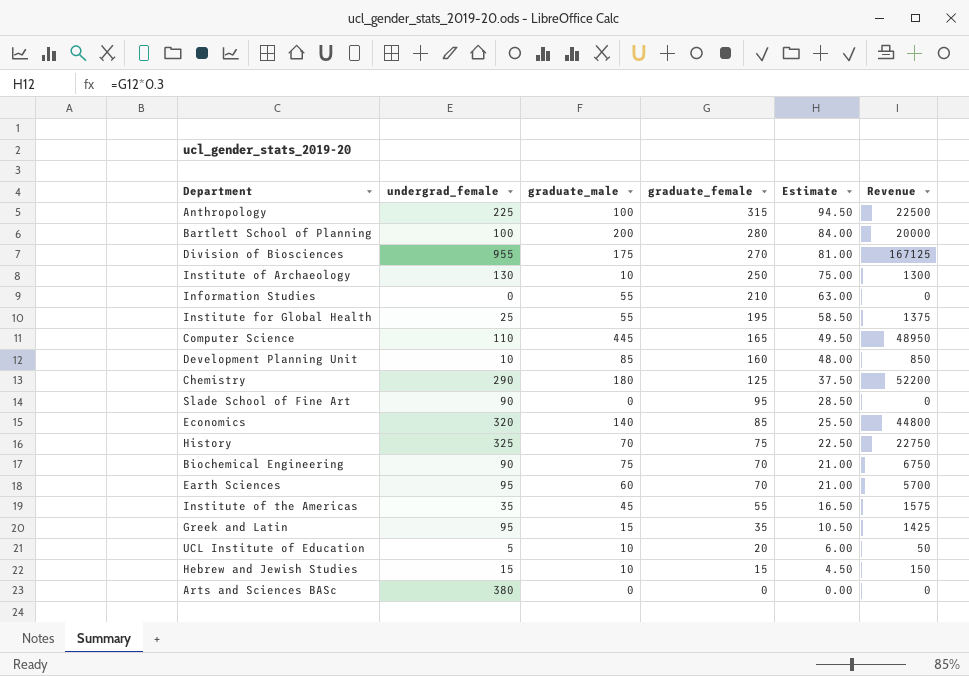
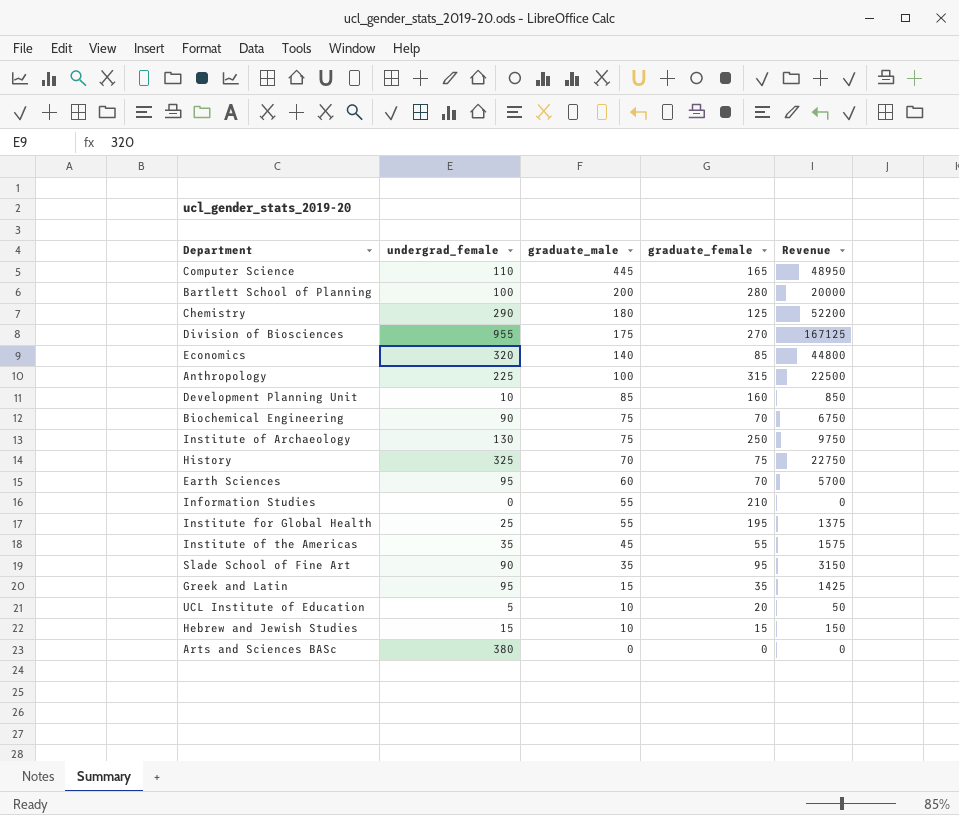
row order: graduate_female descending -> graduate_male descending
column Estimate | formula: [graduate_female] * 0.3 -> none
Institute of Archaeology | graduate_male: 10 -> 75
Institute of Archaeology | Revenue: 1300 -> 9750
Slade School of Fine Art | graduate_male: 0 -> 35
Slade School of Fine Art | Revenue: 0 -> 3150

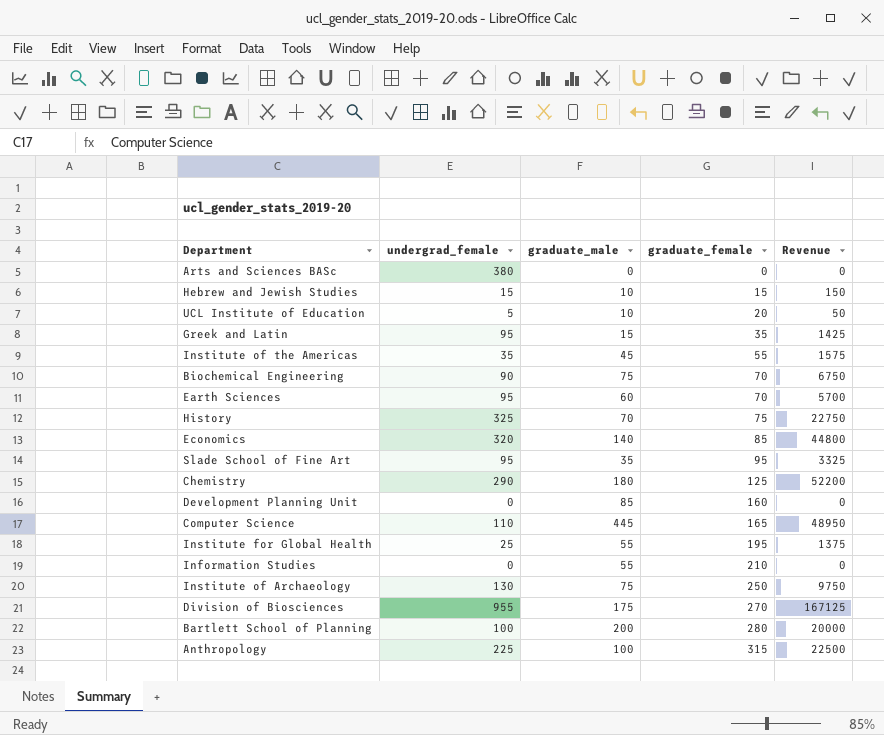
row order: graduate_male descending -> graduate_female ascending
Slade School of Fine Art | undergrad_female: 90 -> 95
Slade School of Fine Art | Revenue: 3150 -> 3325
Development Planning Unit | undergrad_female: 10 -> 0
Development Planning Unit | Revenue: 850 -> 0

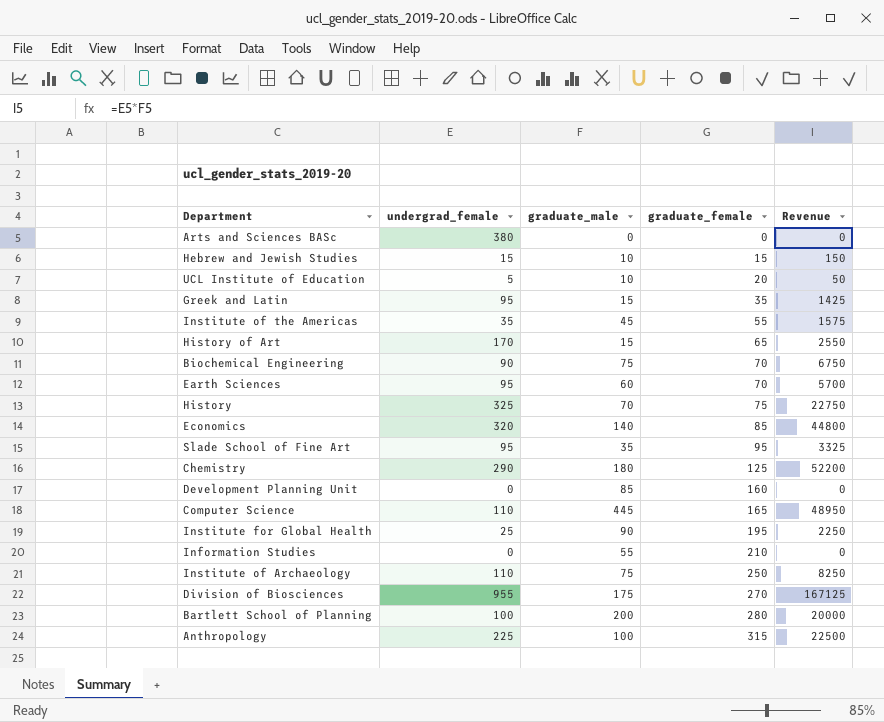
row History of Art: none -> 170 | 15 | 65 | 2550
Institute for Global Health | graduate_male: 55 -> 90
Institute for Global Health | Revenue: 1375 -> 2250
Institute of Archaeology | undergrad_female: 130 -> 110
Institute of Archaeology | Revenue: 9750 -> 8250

———

Return every record exactly, minus the pictures.

Response>
row order: graduate_female descending -> graduate_male descending
column Estimate | formula: [graduate_female] * 0.3 -> none
Institute of Archaeology | graduate_male: 10 -> 75
Institute of Archaeology | Revenue: 1300 -> 9750
Slade School of Fine Art | graduate_male: 0 -> 35
Slade School of Fine Art | Revenue: 0 -> 3150

row order: graduate_male descending -> graduate_female ascending
Slade School of Fine Art | undergrad_female: 90 -> 95
Slade School of Fine Art | Revenue: 3150 -> 3325
Development Planning Unit | undergrad_female: 10 -> 0
Development Planning Unit | Revenue: 850 -> 0

row History of Art: none -> 170 | 15 | 65 | 2550
Institute for Global Health | graduate_male: 55 -> 90
Institute for Global Health | Revenue: 1375 -> 2250
Institute of Archaeology | undergrad_female: 130 -> 110
Institute of Archaeology | Revenue: 9750 -> 8250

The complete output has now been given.